(Difference listings)
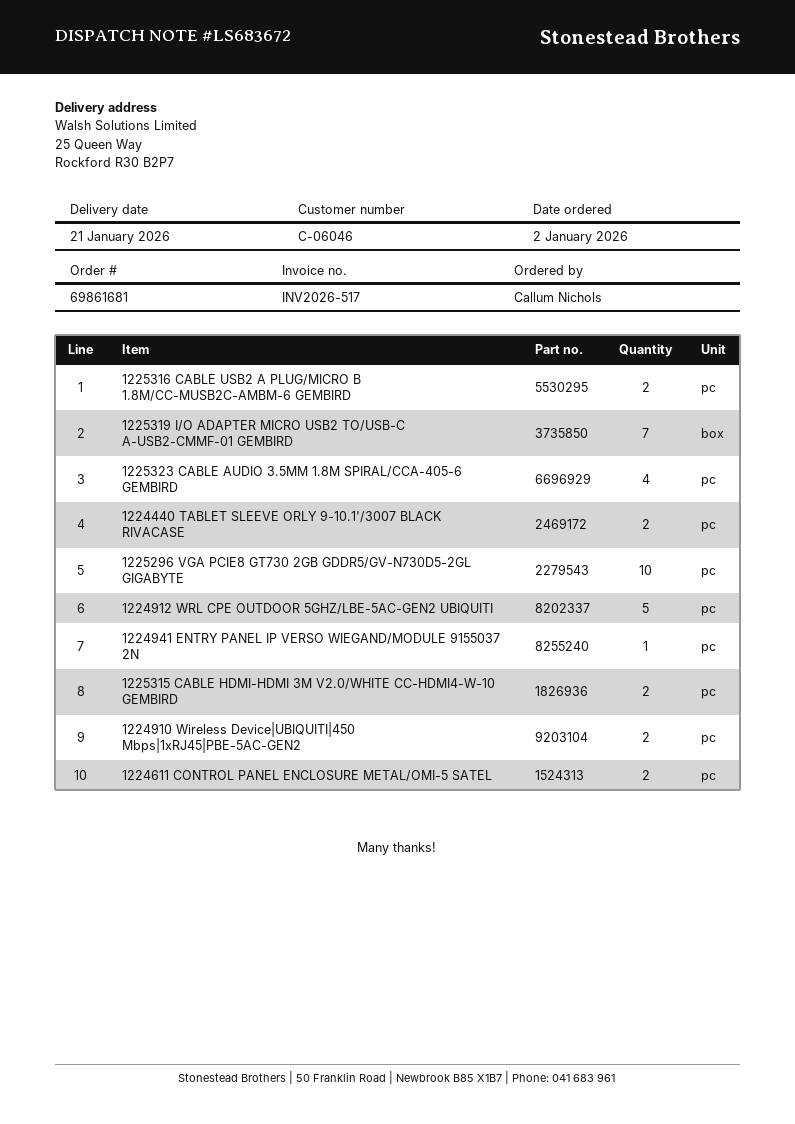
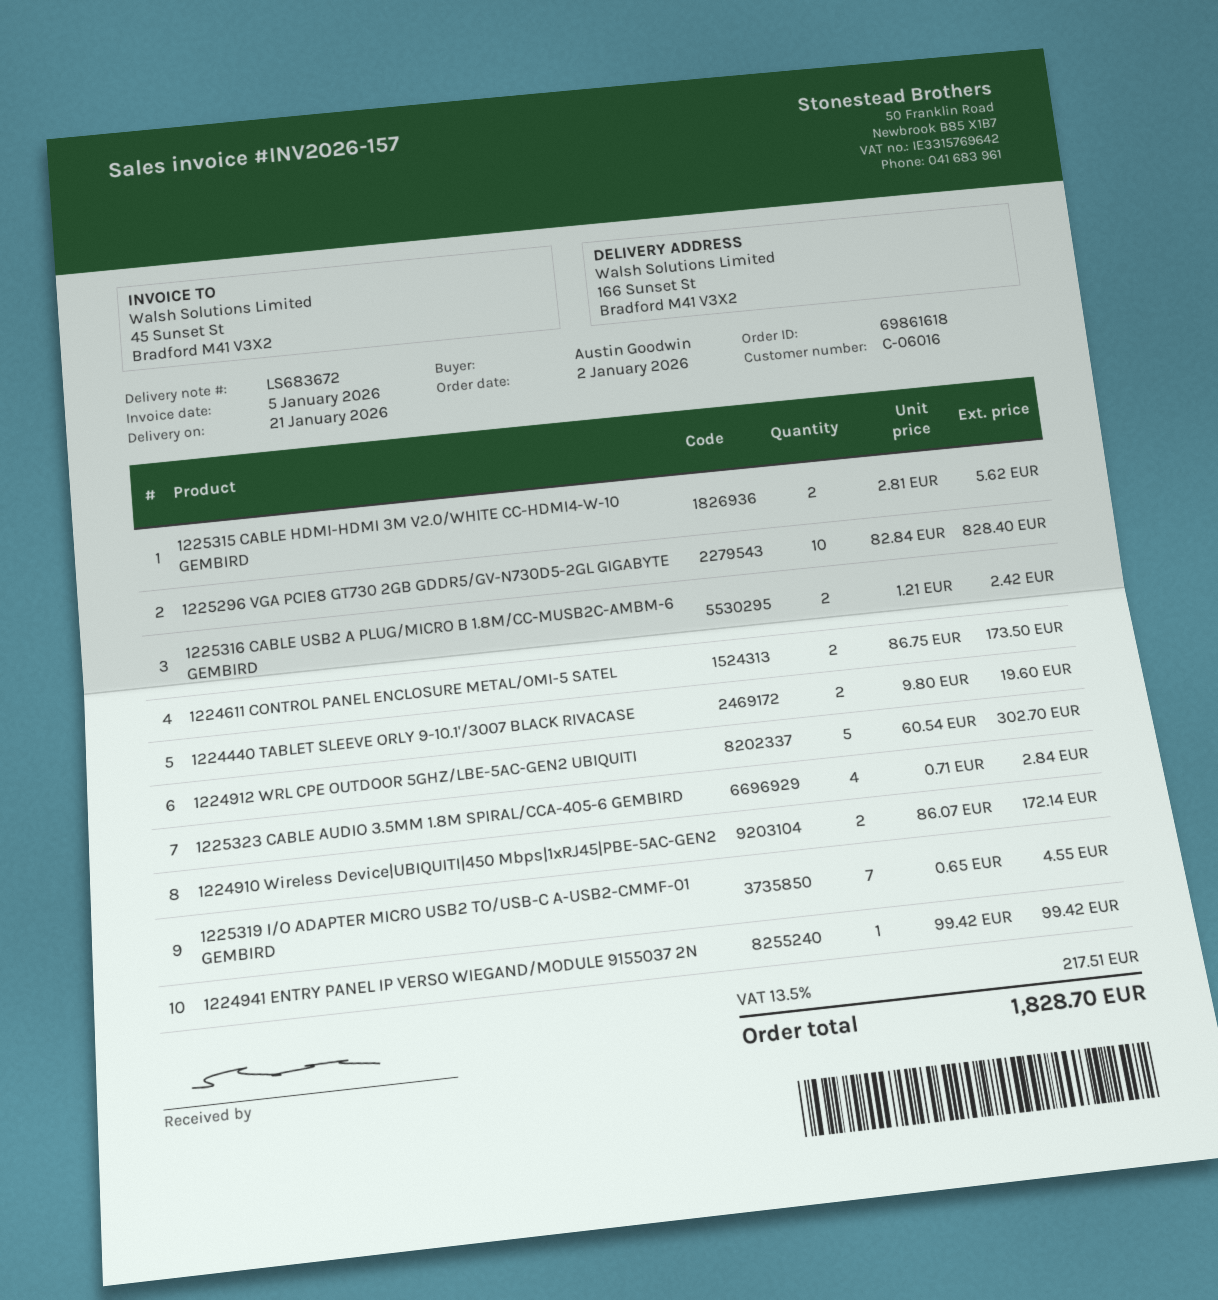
order number: 69861681 -> 69861618
invoice number: INV2026-517 -> INV2026-157
customer number: C-06046 -> C-06016
ordered by: Callum Nichols -> Austin Goodwin
ship to: 25 Queen Way, Rockford R30 B2P7 -> 166 Sunset St, Bradford M41 V3X2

» **Task prompt**
Give an exact copy of the data, and omit any pictures it holds.

» **Solution to the problem**
order number: 69861681 -> 69861618
invoice number: INV2026-517 -> INV2026-157
customer number: C-06046 -> C-06016
ordered by: Callum Nichols -> Austin Goodwin
ship to: 25 Queen Way, Rockford R30 B2P7 -> 166 Sunset St, Bradford M41 V3X2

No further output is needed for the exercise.